## What you are asked to do
Find the lines of the data below that include "bottom". Report their number only.

*** Supplied entries ***

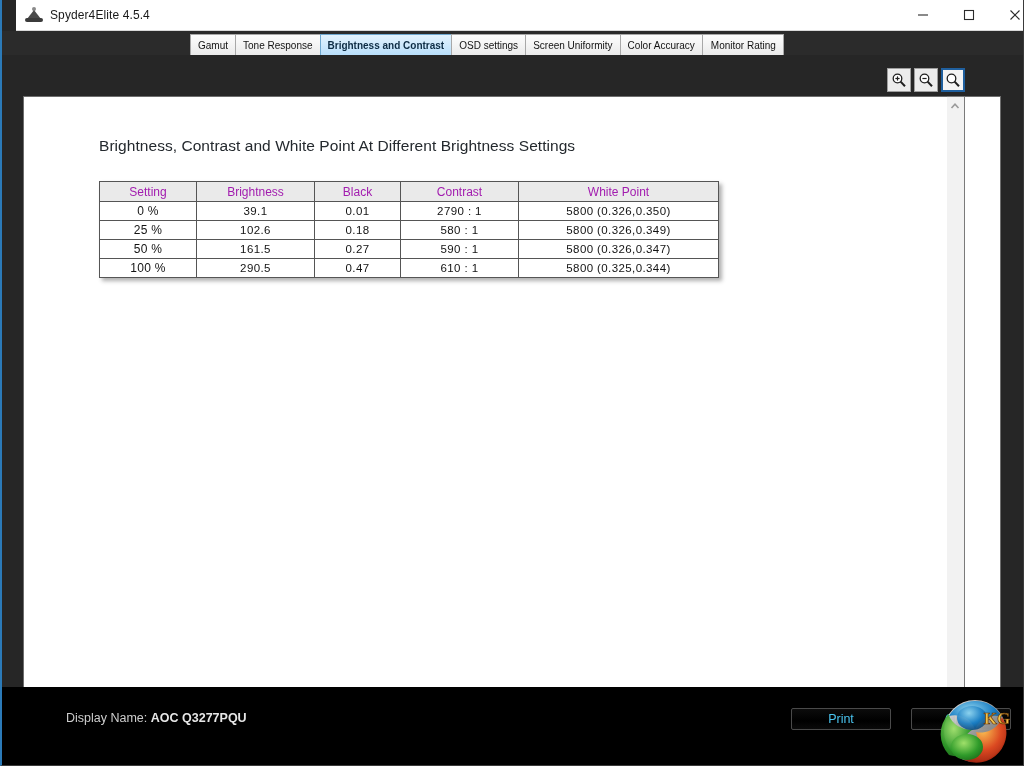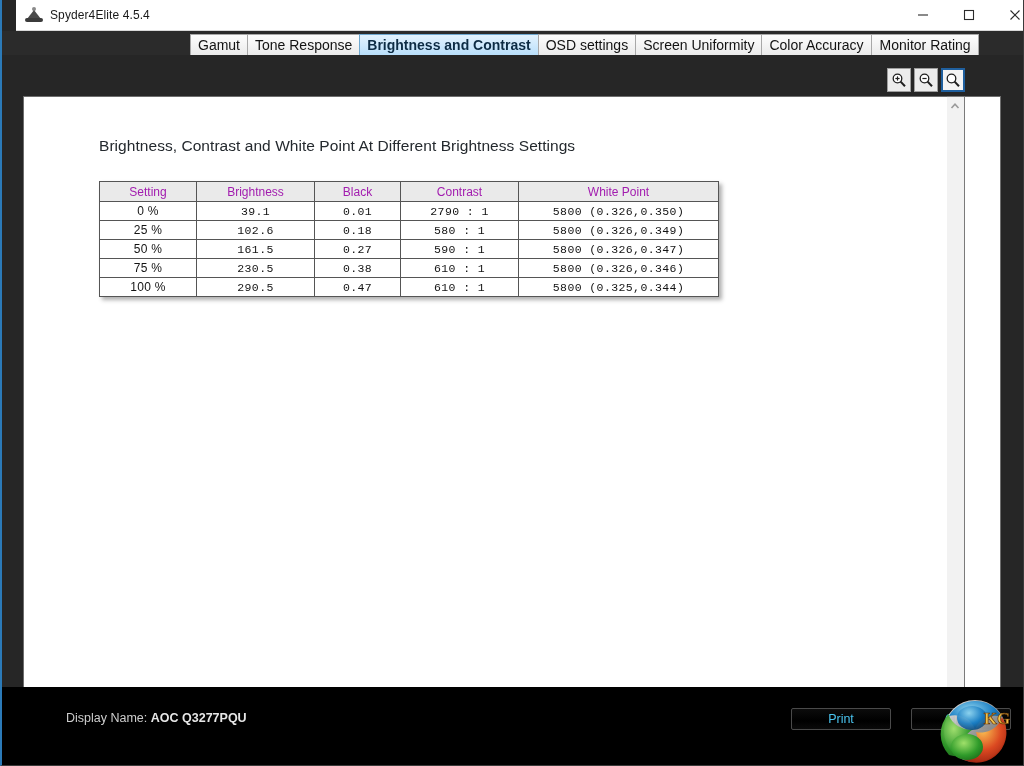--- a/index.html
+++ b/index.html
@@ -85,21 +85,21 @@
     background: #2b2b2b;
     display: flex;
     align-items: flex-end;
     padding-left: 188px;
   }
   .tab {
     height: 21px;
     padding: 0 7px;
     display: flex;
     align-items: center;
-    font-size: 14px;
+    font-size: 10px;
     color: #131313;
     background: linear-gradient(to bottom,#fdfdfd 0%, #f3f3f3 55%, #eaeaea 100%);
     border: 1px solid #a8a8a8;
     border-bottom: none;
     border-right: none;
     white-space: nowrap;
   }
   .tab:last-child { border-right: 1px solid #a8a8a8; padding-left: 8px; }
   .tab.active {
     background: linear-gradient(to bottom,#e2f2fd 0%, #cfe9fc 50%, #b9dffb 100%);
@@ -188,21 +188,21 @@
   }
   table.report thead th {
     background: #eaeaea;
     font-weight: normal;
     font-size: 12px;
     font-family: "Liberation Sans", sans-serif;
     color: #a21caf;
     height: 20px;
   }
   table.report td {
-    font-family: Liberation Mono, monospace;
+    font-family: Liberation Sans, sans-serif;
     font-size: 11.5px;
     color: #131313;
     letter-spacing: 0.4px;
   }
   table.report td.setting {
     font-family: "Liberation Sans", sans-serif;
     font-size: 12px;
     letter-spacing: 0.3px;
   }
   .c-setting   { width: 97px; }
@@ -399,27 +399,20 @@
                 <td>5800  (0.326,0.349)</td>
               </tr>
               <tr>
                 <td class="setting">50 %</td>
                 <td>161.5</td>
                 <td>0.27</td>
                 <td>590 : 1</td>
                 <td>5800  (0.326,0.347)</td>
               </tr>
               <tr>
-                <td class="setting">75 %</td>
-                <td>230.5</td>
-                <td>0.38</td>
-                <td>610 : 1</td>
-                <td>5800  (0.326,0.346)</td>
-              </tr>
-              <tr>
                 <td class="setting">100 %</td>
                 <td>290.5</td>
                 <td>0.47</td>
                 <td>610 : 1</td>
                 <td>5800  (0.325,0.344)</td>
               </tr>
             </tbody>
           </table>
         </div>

*** End of Supplied entries ***

## Response to the task
3